Er zijn onderwerpen genoeg die men kan brengen, rustig, zonder zich op
controverse te richten, maar informerend. Want als er een pijnpunt is, dan is
het dat de vierde macht zich vaak niet voldoende geëngageerd weet informatie te
brengen die mensen toelaat hun horizon te verruimen. Het blijft waar: er zijn
andere bronnen, maar dat is geen argument om zich enkel tot meewarigheid te
beperken. De krant kiest, journalisten en recensenten kiezen en die keuzes
vallen te vaak tegen.

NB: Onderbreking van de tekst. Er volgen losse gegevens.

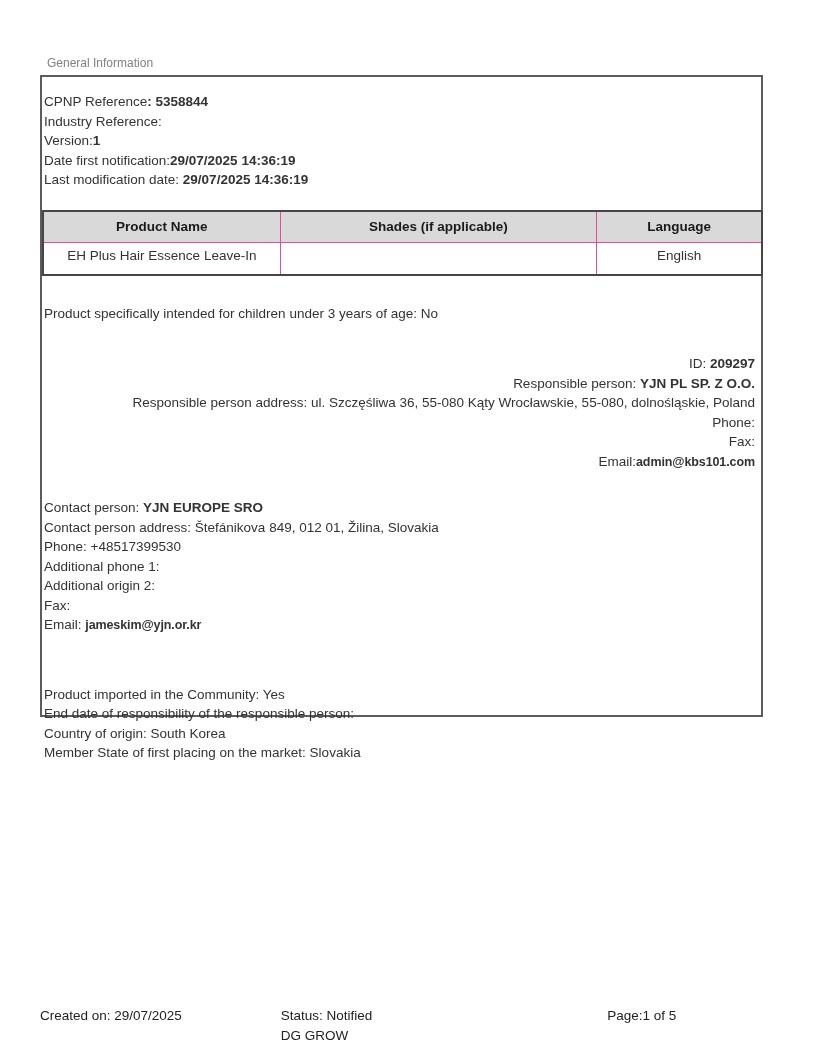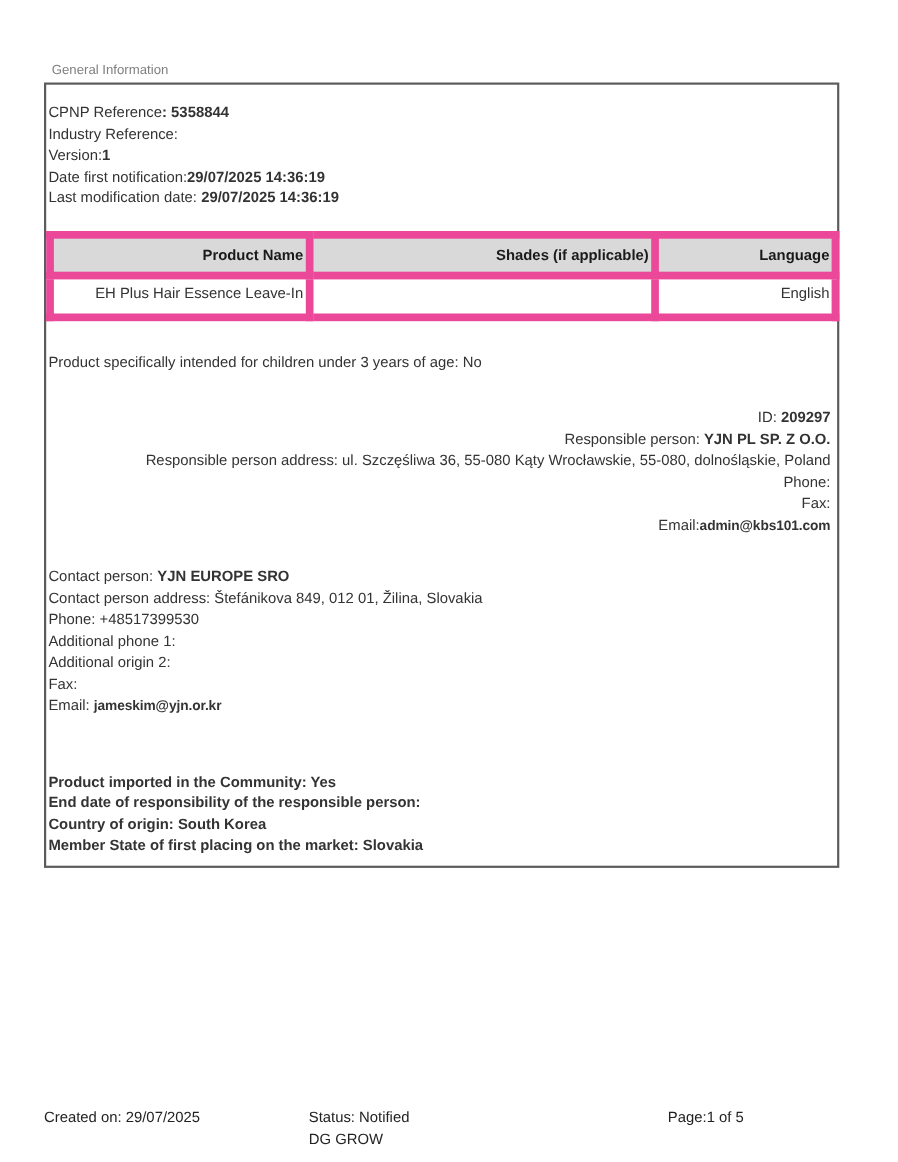"CPNP Reference: 5358844" .info-box { height: 714px -> 642px }
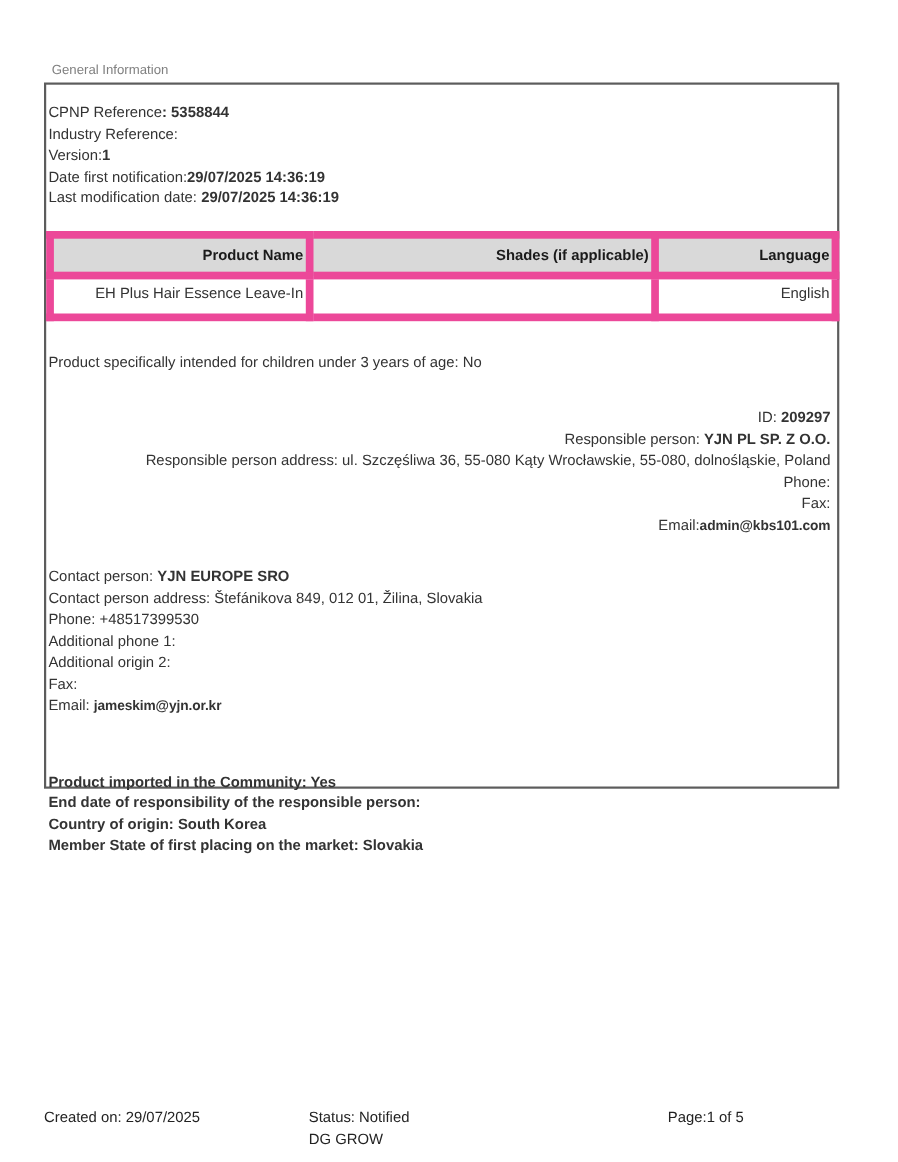"Product Name" table.product-table th, table.product-table td { border: 7px solid #ec4899 -> 1px solid #ec4899; text-align: right -> center }
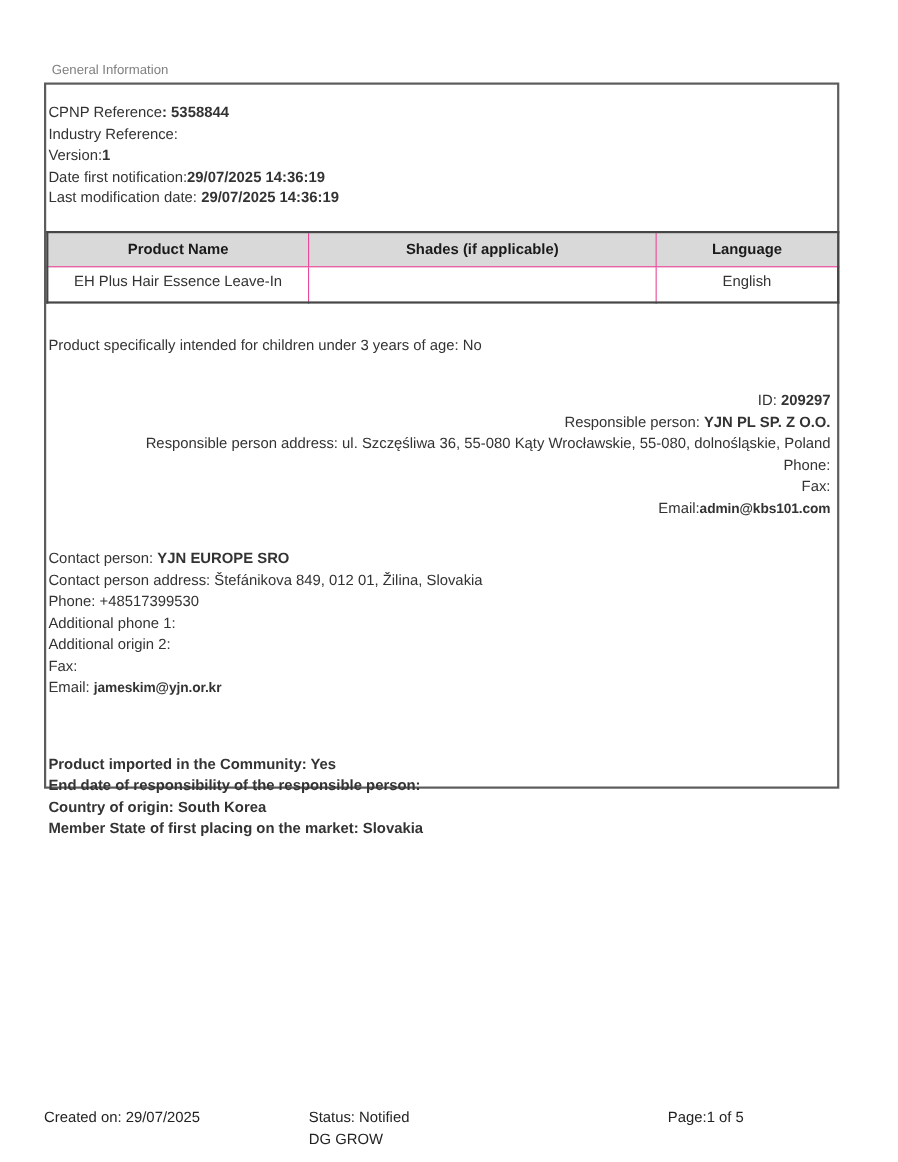"Product imported in the Community:" .import-block { font-weight: bold -> none }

Ook als het om de voorstelling van zaken gaat, over
waarom zaken gebeuren zoals we ze kennen, blijft men onder de maat, omdat men
wetenschappelijkheid te eng ziet als een simpel van louter causaliteit. WO I
verklaren? De Duitsers hebben het gedaan. WK 2014: de Duitsers winnen. Waarom?
Keine Ahnung. De wandeling eindigde weer
aan het station van Brugge en het gesprek ging over hoe we onze eigen bijdrage
kunnen leveren deze lacunes in de media te vullen en aan te vullen, bescheiden
natuurlijk.
Bart
Haers
Johan
Dambruyne, Boelwerf in beeld. Een Fotografische terugblik. Dit boek is een
uitgave van de provincie Oost-Vlaanderen maar er werden slechts een oplage van
750 stuks voorzien en die zijn intussen uitverkocht.